Чтобы отвлечь ее от бесконечного ожидания в больничных очередях, я попросила Опал рассказать мне о ее любимых трюках. Она сказала, что читает о старых бродячих артистах и воздушных акробатах.
– Чарльз Линдберг[6] начинал с этого, – объяснила она. Потом она перешла к рассказам о женщинах, и ее голос срывался от волнения и восхищения.
– Одна леди по имени Глэдис Ингл стреляла из лука, стоя на верхнем крыле своего «Кертис Дженни».
– На крыле чего?
– «Кертис Дженни». Это биплан. У меня в типи есть его модель. Но больше всего Глэдис Ингл прославилась прыжком с одного самолета на другой, прямо в воздухе.
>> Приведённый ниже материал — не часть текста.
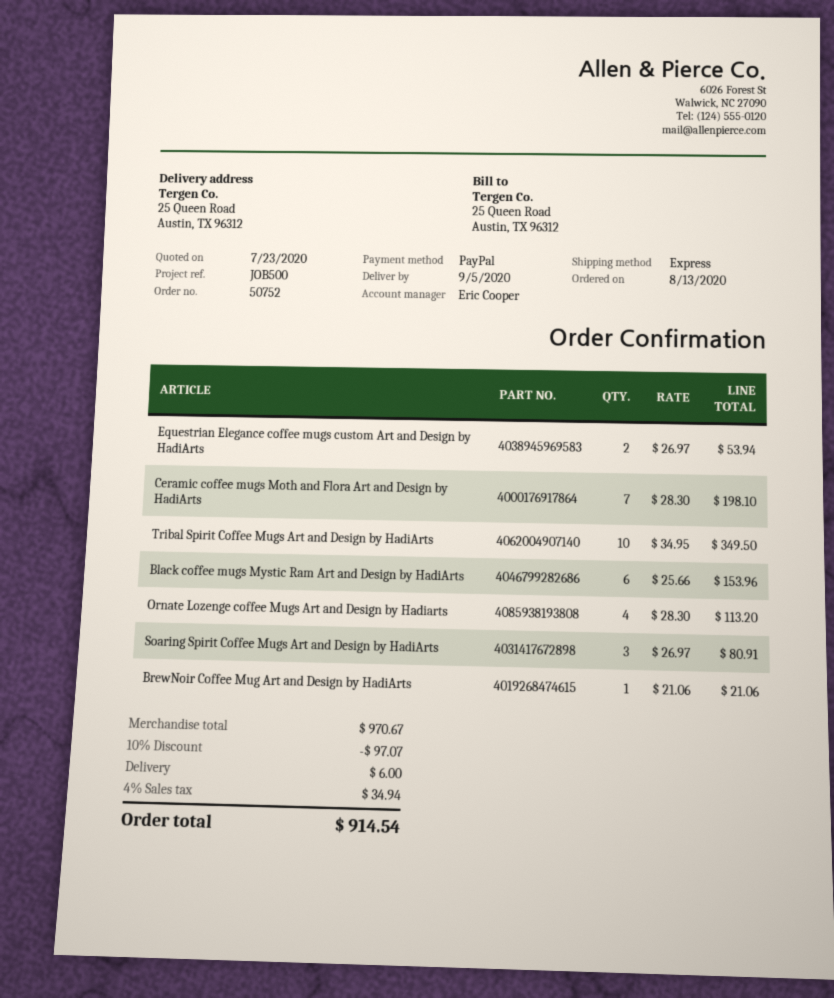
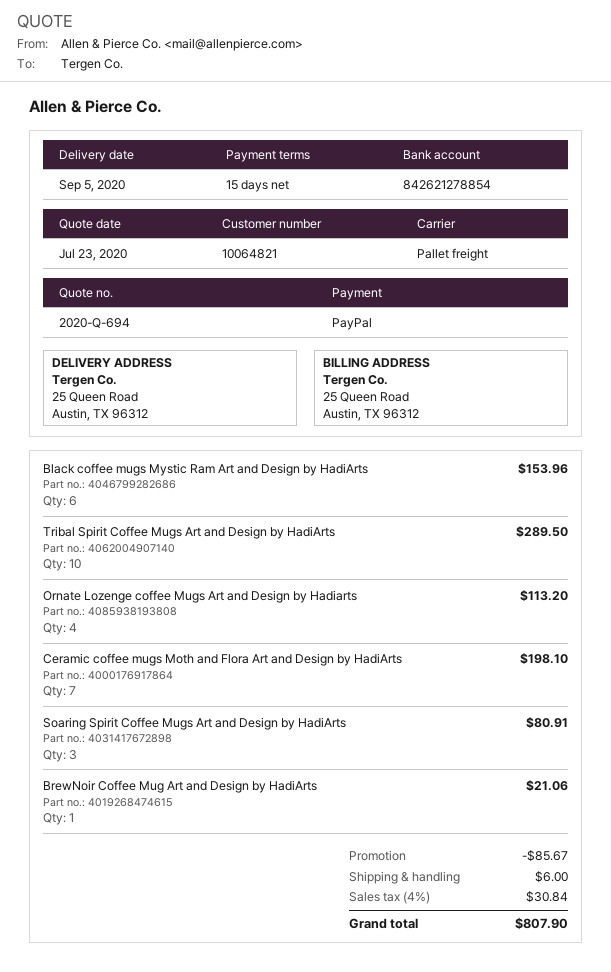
shipping method: express -> pallet freight
Equestrian Elegance coffee mugs custom Art and Design by HadiArts: 2 for 53.94 -> none
Tribal Spirit Coffee Mugs Art and Design by HadiArts: 10 for 349.50 -> 10 for 289.50
discount: 97.07 -> 85.67
tax: 4% = 34.94 -> 4% = 30.84
total: 914.54 -> 807.90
Разве не здорово?
– Действительно здорово, – согласилась я.
– Потом была еще Бесси Колман. Я про нее сделала доклад в школе. Она была первой американской женщиной-пилотом и тоже ходила по крылу самолета. Да, еще Лилиан Бойер по прозвищу «Царица воздуха»: она бросила работу официантки ради исполнения трюков на самолете.
– Ничего себе поворот карьеры!
– А ты слышала о Буффало Билле? Готова поспорить, ты не знаешь о его племяннице Мэйбл Коди. Она была первой женщиной, которая поднялась на самолет со скоростного катера.
К тому времени, когда Опал перешла к изложению завершающей части эпопеи о воздушных трюках на крыле самолета в 1936 году – именно тогда правительство запретило покидать кабину на высоте ниже 1500 футов, – таинственный незнакомец на сеновале был забыт, а к концу трехчасового ожидания в палате скорой помощи я стала лучшей подругой десятилетней Опал, и она не отходила от меня до конца нашего пребывания в больнице. Она показывала мне рисунки в книгах и модели самолетов, которые она собрала сама. Биплан «Кертис Дженни» висел на рыболовной леске, прикрепленной к столбу у вершины типи. Опал приклеила маленькую пластиковую женщину к верхнему крылу вместе с крошечным луком, который она сделала из прутика и нитки, и стрелами из зубочисток. На другом крыле была прикреплена круглая мишень.
Мне, как постороннему человеку, казалось, что Опал нравится жить в типи, и мое предположение подтвердилось, когда она показала мне свою спальню, отгороженную занавеской, и заставила биплан летать кругами у нас над головой легким толчком пальцев. Я оглядывалась по сторонам со странным ощущением дежавю, и мне пришлось сказать себе, что это не то типи, где жили мы с матерью, а его третья или четвертая инкарнация. Но теперь его тоже предстояло заменить, и все из-за моей матери.
После того, как Опал ушла чинить велосипед, мы с Рейвен и Гэбриэлом вернулись к обсуждению моей матери. Мы сидели за длинным деревянным столом в большом амбаре, который когда-то служил кухней и местом собраний для членов общины. Амбар выглядел пустым и огромным, и наши голоса терялись в этом пространстве.